In that location is an opportunity for schools to train young people – to larn how to talk to each other positively, to listen with perspective, and discern when to seek out an developed for help. Peers can also learn to offer their trusted parent, caregiver or an adult to their friend in demand or crunch, and jointly continue the conversation together.

Understanding a little of the brain biology tin can help us realise nosotros need to prioritise fostering a positive emotional climate effectually our children.

Our prefrontal cortex only fully develops around the age of 25, while the limbic organisation is fully adult almost the age when puberty sets in. In that location is a x-twelvemonth window where the encephalon is going through rapid changes, where fight-or-flying blazon emotions can dominate and youths are susceptible to stress and anxiety.

A niggling fleck of help and guidance can go a long way.
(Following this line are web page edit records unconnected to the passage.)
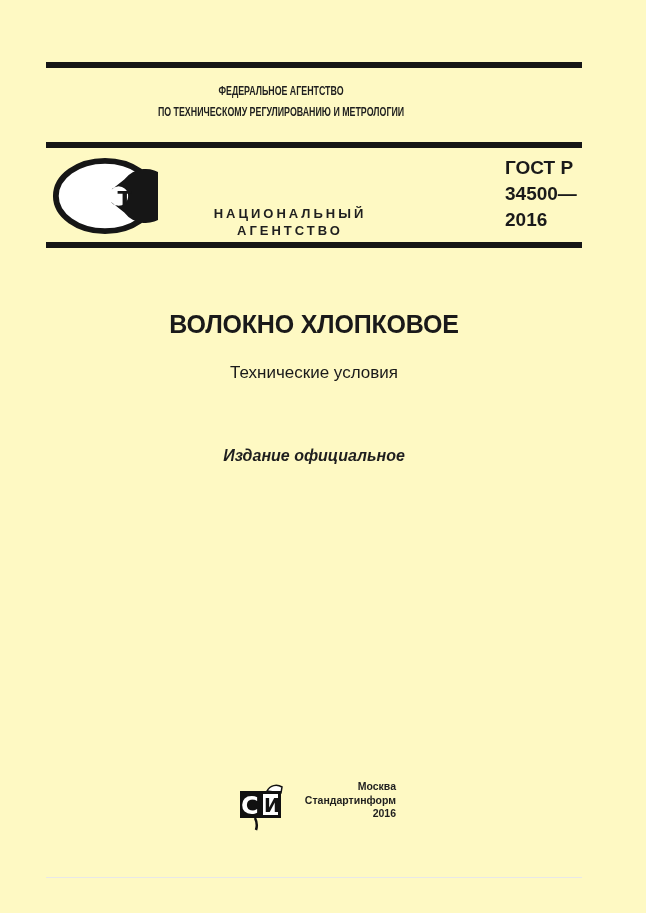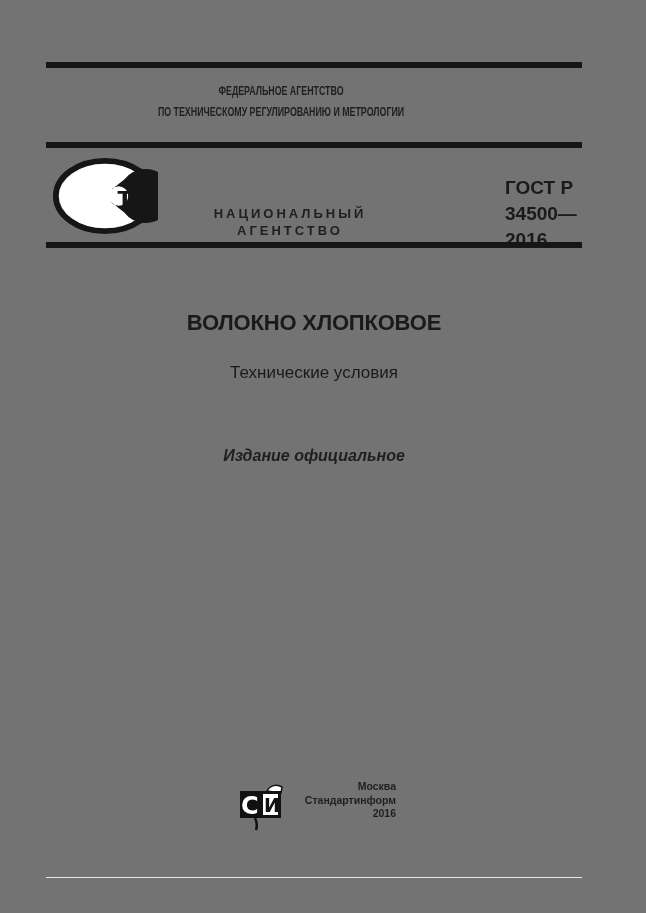"ФЕДЕРАЛЬНОЕ АГЕНТСТВО" .page { background: #737373 -> #fef9c3 }
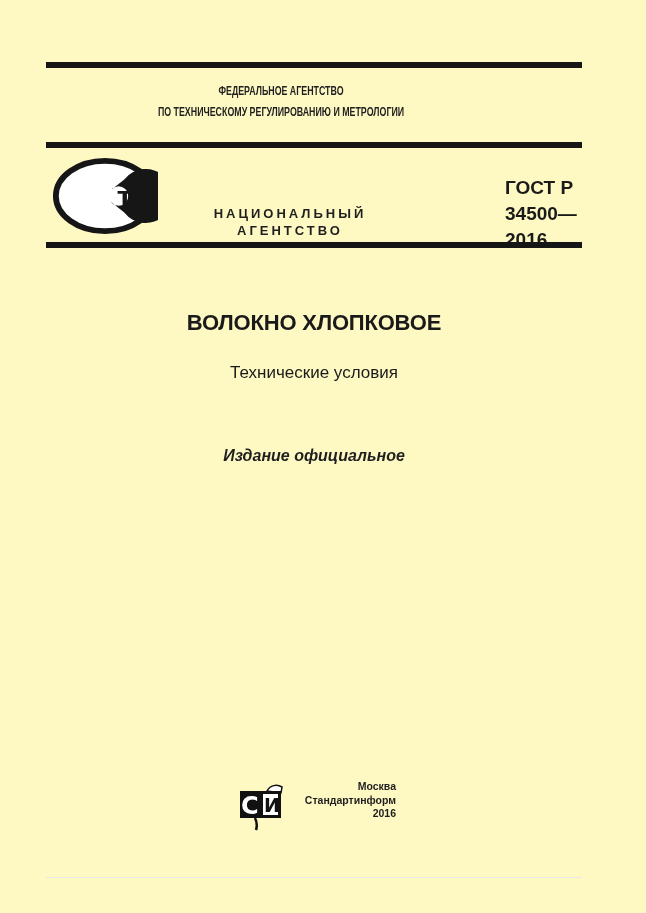"ГОСТ Р" .designation { margin-top: 20px -> none }
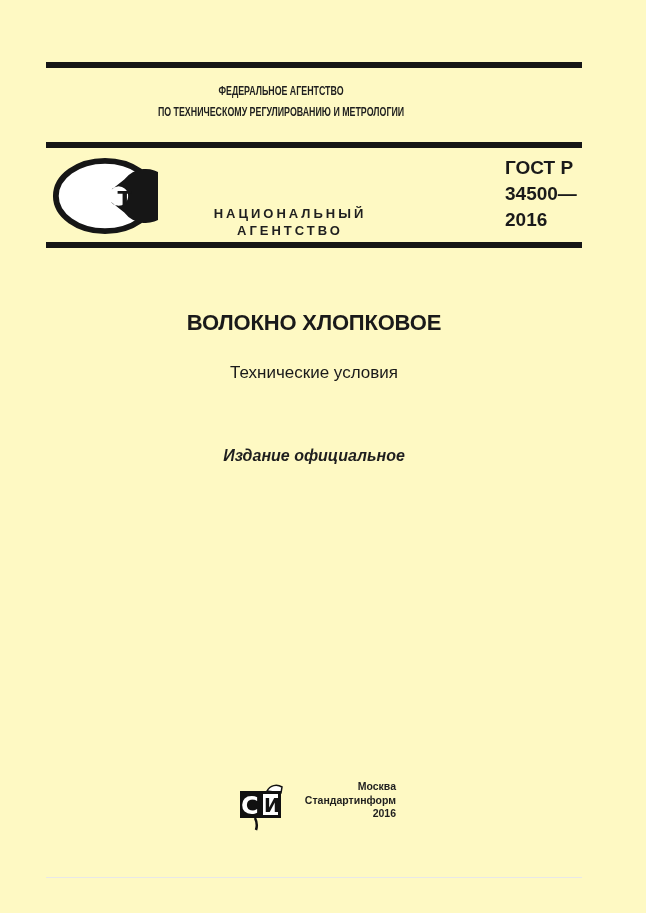"ВОЛОКНО ХЛОПКОВОЕ" .doc-title { font-size: 22px -> 25px }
When immature people practise turn to us as caring adults, information technology would aid if nosotros took their "limbic thoughts" seriously.

To do this, we need to be curious, open up and willing to explore new options and ideas. Being open up means suspending your preconceptions. When a young person shares something personal, what you say to them is very important.

Listening to why they think in the style they do can become a long style. What they're looking for very frequently isn't a fixed set up of solutions simply someone to talk to.

Nicholas Gabriel Lim is Head, Graduate Diploma in Youth Work at the Singapore University of Social Sciences.